Creation of the Multimodal Web Document Dataset
The process of creating the OBELISC dataset involves multiple steps to ensure quality and relevance:
- Collecting HTML Files: Raw web documents are gathered from the 25 most recent Common Crawl dumps, resulting in 41.2 billion documents. FastText is used to filter out non-English content, and MinHash deduplication removes duplicate content. After quality checks using logistic regression, 1.1 billion documents remain.
- Simplifying HTML: The original HTML is simplified to make subsequent text and image extraction more efficient. This results in HTML files that are ten times smaller and stripped of irrelevant content (spam, ads, templates, generic images like logos).
- Extracting Multimodal Content: Simplified HTML files are transformed into structured multimodal web documents. These documents maintain the original structure of web pages and comprise interleaved texts and images. 3.6 billion image links are obtained, and 55% of them are successfully downloaded.

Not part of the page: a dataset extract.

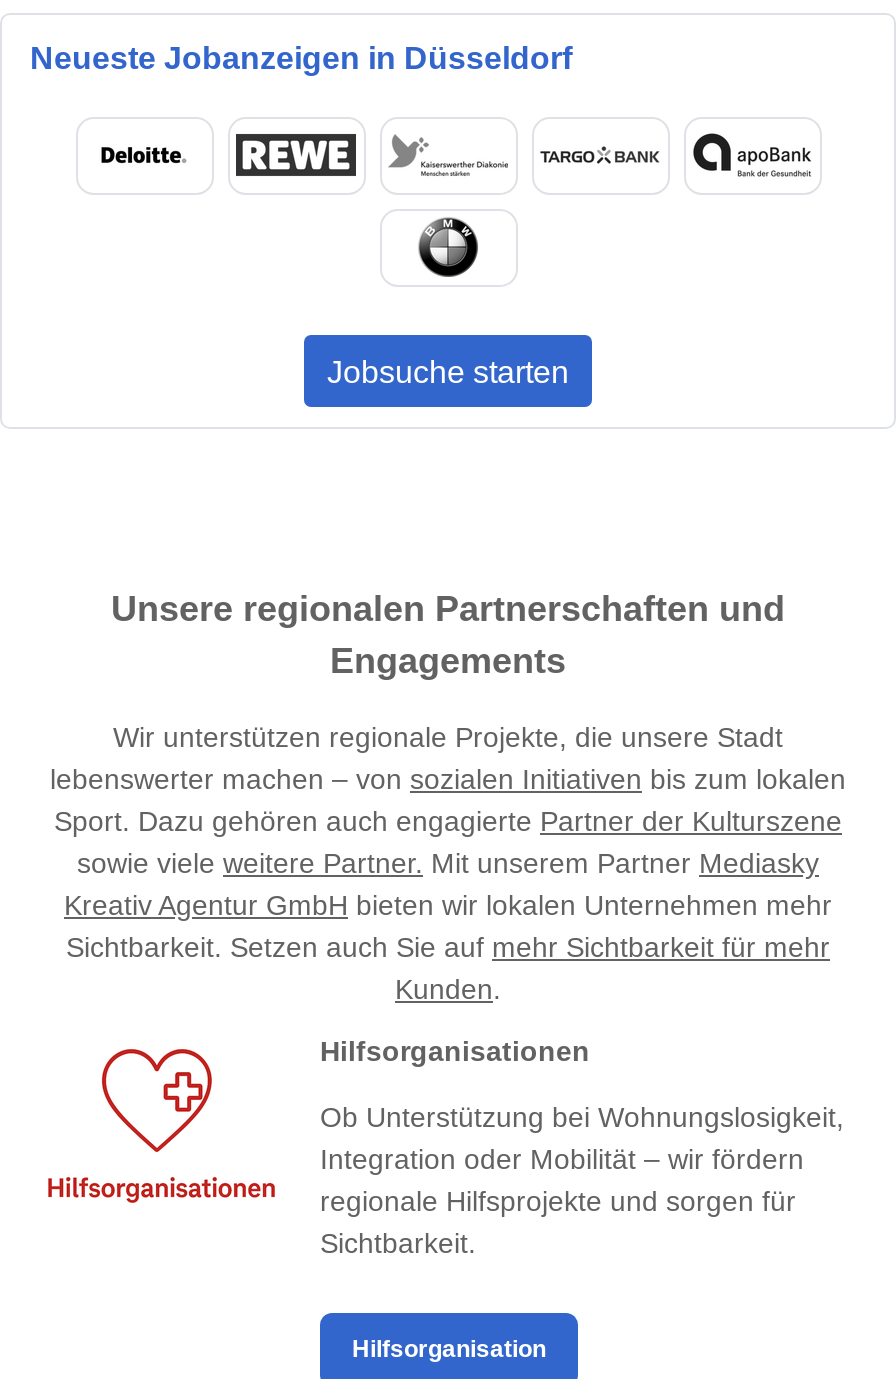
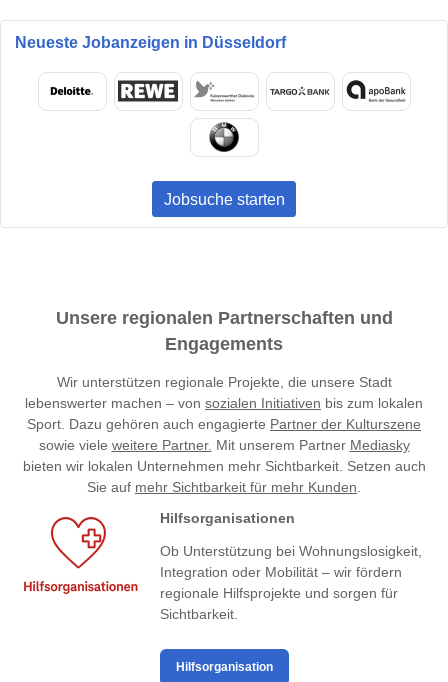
- Kreativ Agentur GmbH bieten wir lokalen Unternehmen mehr
- Sichtbarkeit. Setzen auch Sie auf mehr Sichtbarkeit für mehr
- Kunden.
+ bieten wir lokalen Unternehmen mehr Sichtbarkeit. Setzen auch
+ Sie auf mehr Sichtbarkeit für mehr Kunden.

- Filtering Content: Filtering occurs at both the node level for images and the paragraph level for text to retain only high-quality and relevant content. Additional document-level filters (for too low or too high amount of content) are applied, and the dataset is narrowed down to 365 million web documents and 1.4 billion images.
- Responsible Filtering and Deduplication: To respect content creators and minimize inappropriate content, the team implements filters for data consent and removes NSFW images. Deduplication steps are taken at multiple levels—based on URL, image set, and domain name.
After all these steps, the dataset comprises 141 million documents and 353 million images, 298 million of which are unique.
Validating the Viability of OBELISC
The authors validate the OBELISC dataset by training vision and language models and comparing their performance to models trained on image-text pairs and closed datasets:
- The models use the Flamingo architecture, combining LLaMA for the language model and OpenClip for the vision encoder. They add learnable cross-attention Transformer blocks to link vision and language. The objective is next-token prediction.
- Training on the OBELISC multimodal web documents requires significantly fewer images to reach the same performance as models trained on image-text pairs. The multimodal web document models also generally perform better, particularly on visual question-answering benchmarks. However, image-text pair models perform slightly better in captioning, classification, and OCR tasks.
- Models trained on OBELISC, named IDEFICS, come in two sizes: 80 billion parameters and 9 billion parameters. When compared to Flamingo models of similar sizes, IDEFICS models generally perform on par or better on various multimodal benchmarks. At the 9 billion parameter scale, although IDEFICS-9B is slightly behind Flamingo-9B, it outperforms OpenFlamingo-9B, supporting OBELISC as a viable open alternative for multimodal training datasets.